There’s this rain forest in Australia called the Daintree and I nearly died there at the hands of a madman.
Perhaps I should explain.
Twenty years ago this summer I quit my teaching job and took off to see Australia. I flew to Cairns (pronounced “cans”) in northeastern Australia with a few grand in the bank and plans to hopefully spend six months there through a combination of scrounging whatever (illegal) work I could and absolutely pinching every penny I had to death. I was traveling alone because all my friends were either busy being responsible, hardworking adults, or were broke-ass deadbeats.
I spent a couple days in Cairns and decided it would be fun to go north to Cooktown.
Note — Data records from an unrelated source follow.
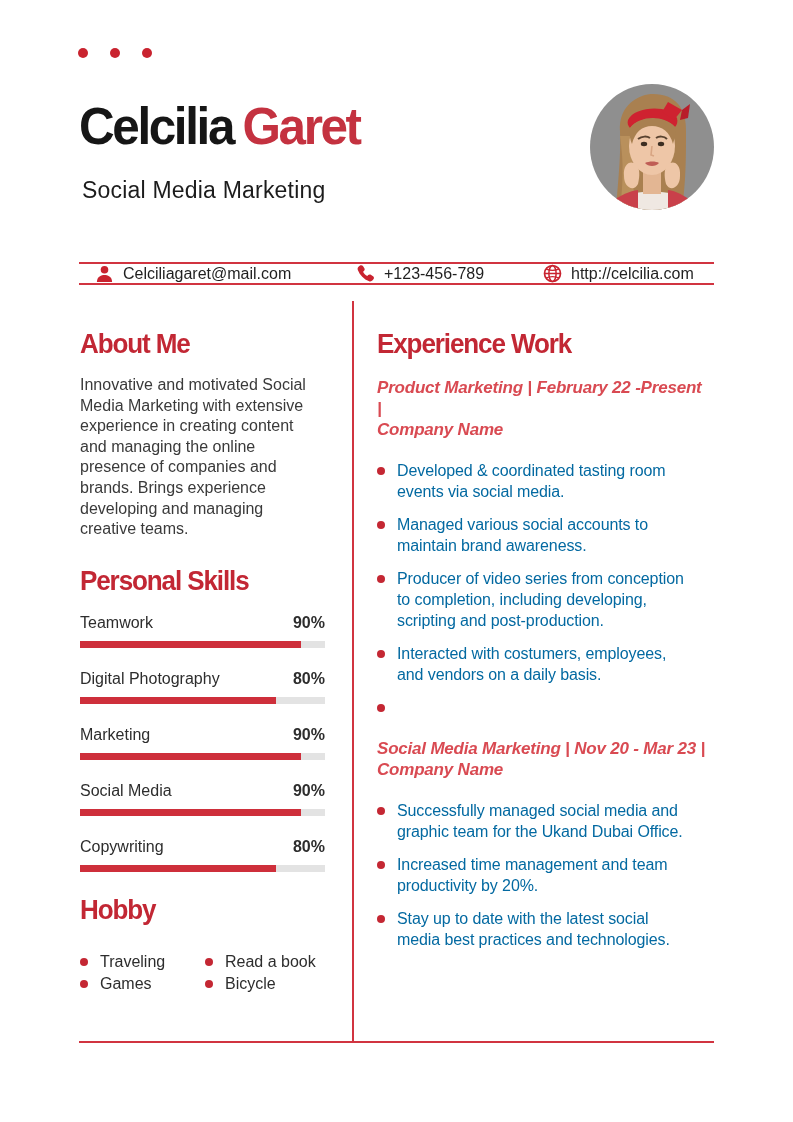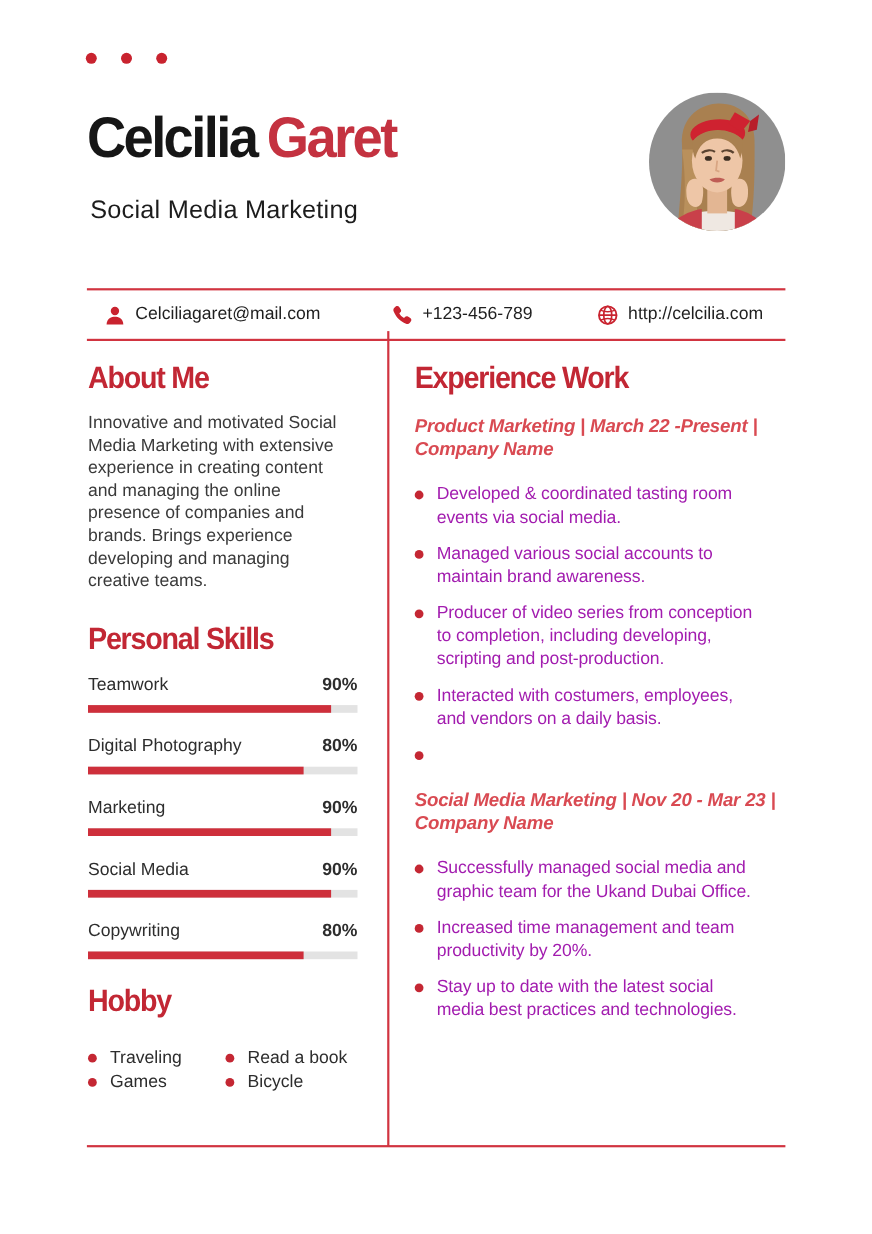--- a/index.html
+++ b/index.html
@@ -17,21 +17,21 @@
     transform:scaleX(.95);transform-origin:left top;
   }
   .name .red{color:#c43240;margin-left:10px;}
   .subtitle{
     position:absolute;left:82px;top:177px;font-size:23px;font-weight:500;color:#1c1c1c;letter-spacing:.2px;
   }
   
   .avatar{position:absolute;left:590px;top:84px;width:124px;height:126px;border-radius:50%;overflow:hidden;}
   
   .contactbar{
-    position:absolute;left:79px;top:262px;width:635px;height:48px;
+    position:absolute;left:79px;top:262px;width:635px;height:23px;
     border-top:2px solid #d13440;border-bottom:2px solid #d13440;
     display:flex;align-items:center;box-sizing:border-box;
   }
   .contact-item{display:flex;align-items:center;gap:9px;font-size:16px;color:#1f1f1f;font-weight:500;}
   .ci-email{position:absolute;left:16px;}
   .ci-phone{position:absolute;left:277px;}
   .ci-web{position:absolute;left:464px;}
   .cicon{width:19px;height:19px;flex:0 0 auto;}
   
   .vline{position:absolute;left:352px;top:301px;width:2px;height:741px;background:#d13440;}
@@ -62,21 +62,21 @@
   .bdot{width:8px;height:8px;border-radius:50%;background:#c42733;flex:0 0 auto;}
   
   .job-title{
     margin:17px 0 0;font-size:17px;line-height:21px;font-style:italic;font-weight:600;
     color:#d94a52;white-space:pre-line;letter-spacing:-.2px;
   }
   .jt2{margin-top:26px;}
   ul.bullets{list-style:none;margin:20px 0 0;padding:0;}
   ul.bullets li{display:flex;gap:12px;margin-bottom:12px;}
   ul.bullets .bdot{margin-top:7px;}
-  .btxt{font-size:16px;line-height:21px;color:#a21caf;white-space:pre-line;letter-spacing:-.1px;}
+  .btxt{font-size:16px;line-height:21px;color:#0369a1;white-space:pre-line;letter-spacing:-.1px;}
 </style>
 </head>
 <body>
 
 <div class="page">
 
   <div class="dots">
     <span class="dot"></span>
     <span class="dot"></span>
     <span class="dot"></span>
@@ -226,21 +226,21 @@
       <div class="hobby-item">
           <span class="bdot"></span>
           <span>Bicycle</span>
         </div>
     </div>
   </div>
 
   <div class="col-right">
     <h2 style="margin-top:27px">Experience Work</h2>
 
-    <div class="job-title">Product Marketing | March 22 -Present |
+    <div class="job-title">Product Marketing | February 22 -Present |
 Company Name</div>
     <ul class="bullets">
       <li>
           <span class="bdot"></span>
           <span class="btxt">Developed &amp; coordinated tasting room
 events via social media.</span>
         </li>
       <li>
           <span class="bdot"></span>
           <span class="btxt">Managed various social accounts to

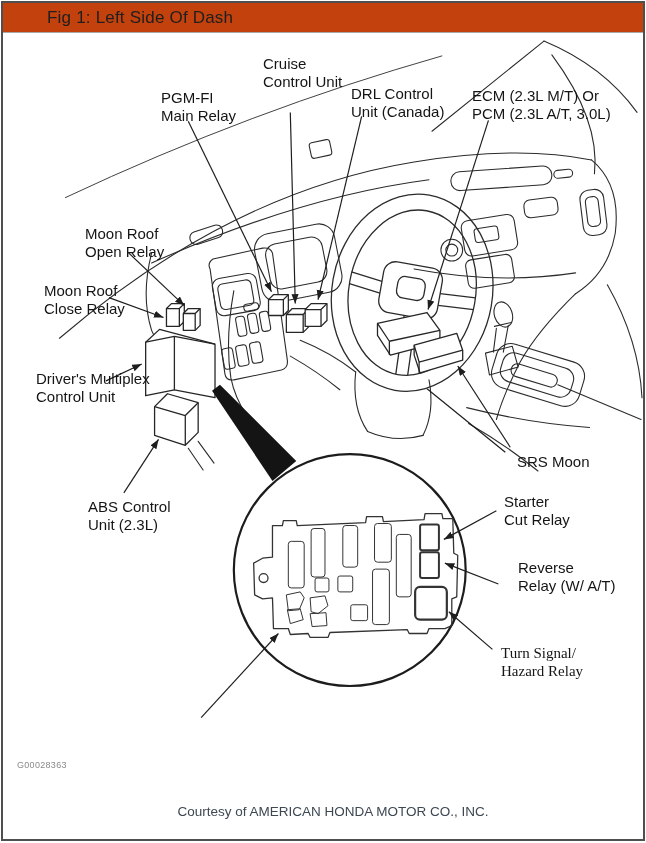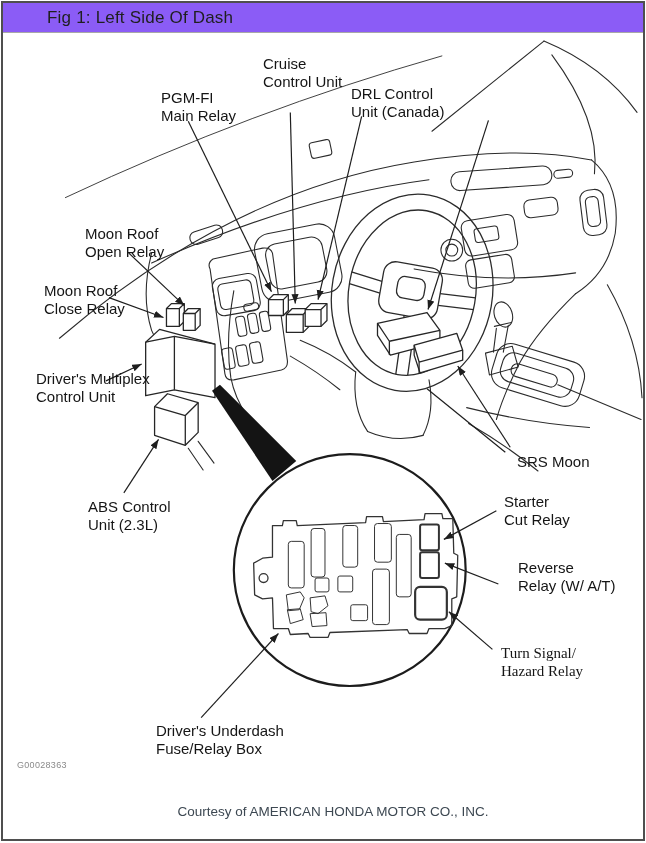--- a/index.html
+++ b/index.html
@@ -23,21 +23,21 @@
   #credit{
     position:absolute;left:0;top:801px;width:100%;text-align:center;
     font-size:13.5px;color:#3d4852;margin-left:10px;
   }
 </style>
 </head>
 <body>
 
 <div id="page">
 
-  <div id="titlebar" style="background-color: #8b5cf6; padding-left: 44px;">
+  <div id="titlebar" style="background-color: #c2410c; padding-left: 44px;">
     <span>Fig 1: Left Side Of Dash</span>
   </div>
 
   <svg id="art" viewBox="0 0 646 843" xmlns="http://www.w3.org/2000/svg">
     <defs>
       <marker id="arw" markerWidth="9" markerHeight="7" refX="8" refY="3" orient="auto">
         <path d="M0,0 L8,3 L0,6 Z" fill="#1e1e1e"></path>
       </marker>
     </defs>
 
@@ -205,34 +205,34 @@
       <path d="M 200,721 L 278,636" marker-end="url(#arw)"></path>
     </g>
   </svg>
 
   <div class="callout" style="left:260px;top:52px;">Cruise
 Control Unit</div>
   <div class="callout" style="left:158px;top:86px;">PGM-FI
 Main Relay</div>
   <div class="callout" style="left:348px;top:82px;">DRL Control
 Unit (Canada)</div>
+  <div class="callout" style="left:469px;top:84px;">ECM (2.3L M/T) Or
+PCM (2.3L A/T, 3.0L)</div>
   <div class="callout" style="left:82px;top:222px;">Moon Roof
 Open Relay</div>
   <div class="callout" style="left:41px;top:279px;">Moon Roof
 Close Relay</div>
   <div class="callout" style="left:33px;top:367px;">Driver's Multiplex
 Control Unit</div>
   <div class="callout" style="left:85px;top:495px;">ABS Control
 Unit (2.3L)</div>
   <div class="callout" style="left:514px;top:450px;">SRS Moon</div>
   <div class="callout" style="left:501px;top:490px;">Starter
 Cut Relay</div>
   <div class="callout" style="left:503px;top:556px;margin-left:12px;">Reverse
 Relay (W/ A/T)</div>
   <div class="callout" style="left:498px;top:642px;font-family:Liberation Serif, serif;">Turn Signal/
 Hazard Relay</div>
-  <div class="callout" style="left:153px;top:719px;">Driver's Underdash
-Fuse/Relay Box</div>
 
   <div id="gcode">G00028363</div>
   <div id="credit" style="color: rgb(61, 72, 82);">Courtesy of AMERICAN HONDA MOTOR CO., INC.</div>
 
 </div>
 
 </body></html>

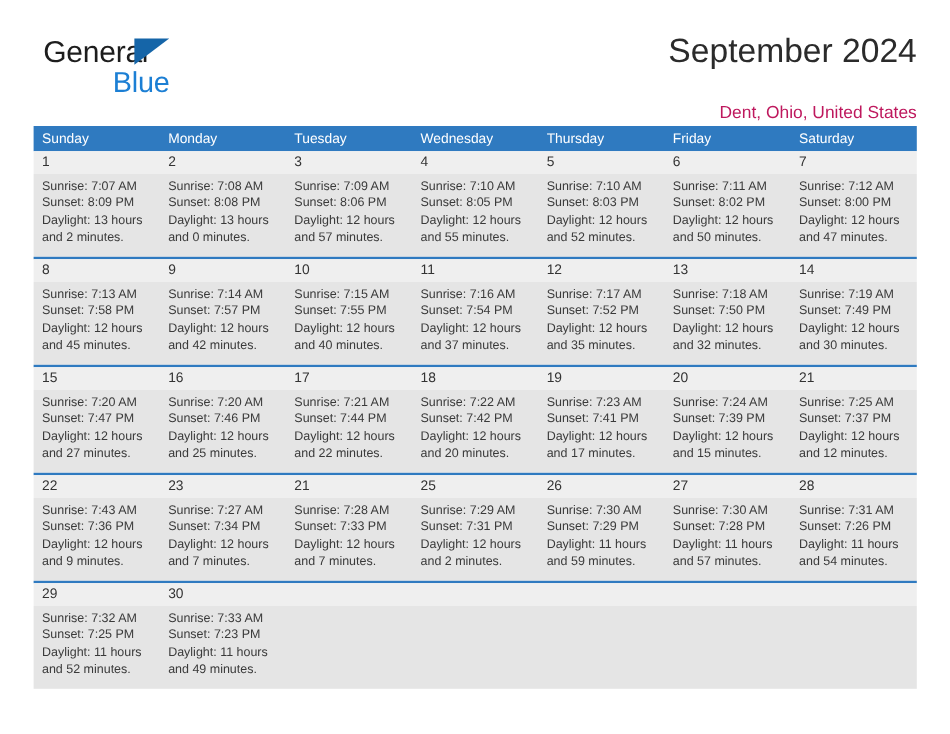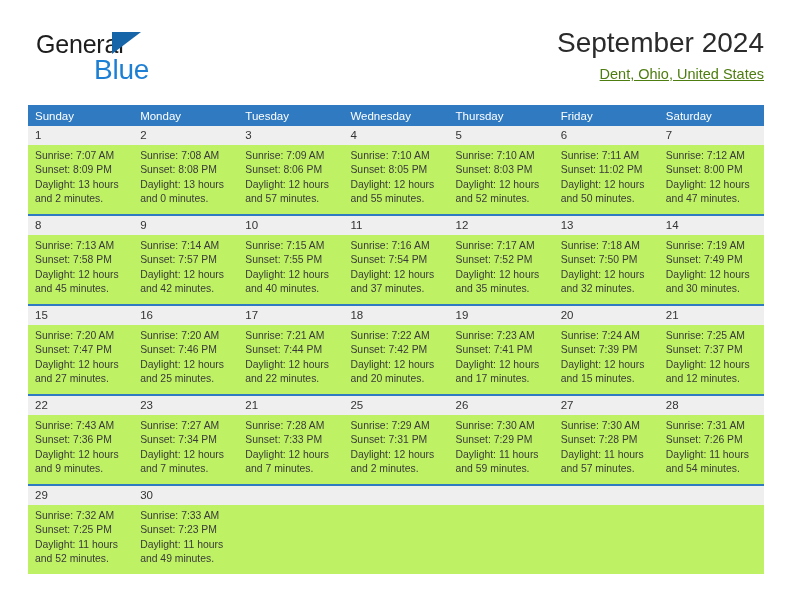--- a/index.html
+++ b/index.html
@@ -55,21 +55,21 @@
     top: 2px;
     width: 0;
     height: 0;
     border-left: 29px solid #1565a8;
     border-bottom: 22px solid transparent;
   }
   .logo-blue {
     position: absolute;
     left: 58px;
     top: 26px;
-    font-size: 28px;
+    font-size: 24px;
     line-height: 28px;
     color: #1c7fd4;
     letter-spacing: -0.2px;
   }
 
   .titles {
     position: absolute;
     right: 0;
     top: 0;
     text-align: right;
@@ -78,24 +78,23 @@
     font-size: 28px;
     line-height: 34px;
     color: #2b2b2b;
     font-weight: normal;
     white-space: nowrap;
     margin-left: 40px;
   }
   .location {
     font-size: 14.5px;
     line-height: 20px;
-    color: #4d7c0f;
-    margin-top: 4px;
+    color: #be185d;
+    margin-top: 24px;
     white-space: nowrap;
-    text-decoration: underline;
   }
 
   
   .calendar {
     position: absolute;
     left: 28px;
     top: 105px;
     width: 736px;
   }
 
@@ -123,21 +122,21 @@
     border-top: none;
   }
   .week .numbers {
     display: flex;
     width: 736px;
     background: #efefef;
   }
   .week .bodies {
     display: flex;
     width: 736px;
-    background: #bef264;
+    background: #e5e5e5;
     align-items: flex-end;
   }
   .daynum {
     flex: 1 1 0;
     box-sizing: border-box;
     padding: 2px 0 2px 7px;
     font-size: 11.5px;
     line-height: 15px;
     height: 19px;
     color: #333333;
@@ -225,21 +224,21 @@
               <div class="ln">and 55 minutes.</div>
             </div>
             <div class="daybody">
               <div class="ln">Sunrise: 7:10 AM</div>
               <div class="ln">Sunset: 8:03 PM</div>
               <div class="ln">Daylight: 12 hours</div>
               <div class="ln">and 52 minutes.</div>
             </div>
             <div class="daybody">
               <div class="ln">Sunrise: 7:11 AM</div>
-              <div class="ln">Sunset: 11:02 PM</div>
+              <div class="ln">Sunset: 8:02 PM</div>
               <div class="ln">Daylight: 12 hours</div>
               <div class="ln">and 50 minutes.</div>
             </div>
             <div class="daybody">
               <div class="ln">Sunrise: 7:12 AM</div>
               <div class="ln">Sunset: 8:00 PM</div>
               <div class="ln">Daylight: 12 hours</div>
               <div class="ln">and 47 minutes.</div>
             </div>
           </div>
I could have hitched but I was still a little freaked out at being that far away all alone so I opted for the next cheapest option, ride sharing. Gas (or petrol, as they call it for some odd reason) is bloody expensive in Oz, so people do a lot of ride sharing when they have a long trip to go on. It works like this: Tom wants to go to Cooktown and he has a car. But the petrol is going to cost him an arm and a leg. So he puts up a note on the board in one of the local backpackers (they’re like hostels; you share a room with a bunch of other people and save a lot of money) offering a ride in exchange for sharing the gas expense. Eric wants to go to Cooktown but is too cheap for a bus, so he calls Tom. Tom picks him up. They drive to Cairns. End of story.
Unless Tom is a madman.
I knew the day was going to be interesting when we’d been driving for a few minutes and he casually said, “I think we’ll take the short cut through the rain forest, eh mate?” (Try to imagine all dialog in this post with an Australian accent. It will make the experience more immersive.)
Now, what I should have said was, “There’s no such thing as a short cut through a freakin’ rain forest, you damned idiot! The words ‘short cut’ and ‘rain forest’ don’t even go together!”
Instead I double checked our ride. Maybe I just imagined we were riding in a Toyota station wagon. Maybe we were really in a Landcruiser. No, it was a station wagon. Maybe Tom was pulling my leg. The Australians have been known to “wind up” Americans for fun. No, he seemed serious. I should have gotten out of the car right then. But for some dumb reason I stayed cool and offered a noncommittal response.
The Daintree Rain Forest is, as the name implies, a rain forest. Complete with lots of rain, mud and general jungle conditions. It is also home to numerous salt water crocodiles, which are generally considered to be the most vicious predator on the face of the planet. You see, your friendly neighborhood shark isn’t a huge fan of human meat, being filled with preservatives and such, and is only interested in hunting when he’s hungry. Crocs, on the other hand, can’t eat you fresh. They want to eat you after you’ve been rotting for a week or so, because you’re lots more tender then. So he hunts when he’s not hungry, whenever the opportunity presents itself. And salt water crocs, of all the members of the croc family, seem to consider humans as great entrees.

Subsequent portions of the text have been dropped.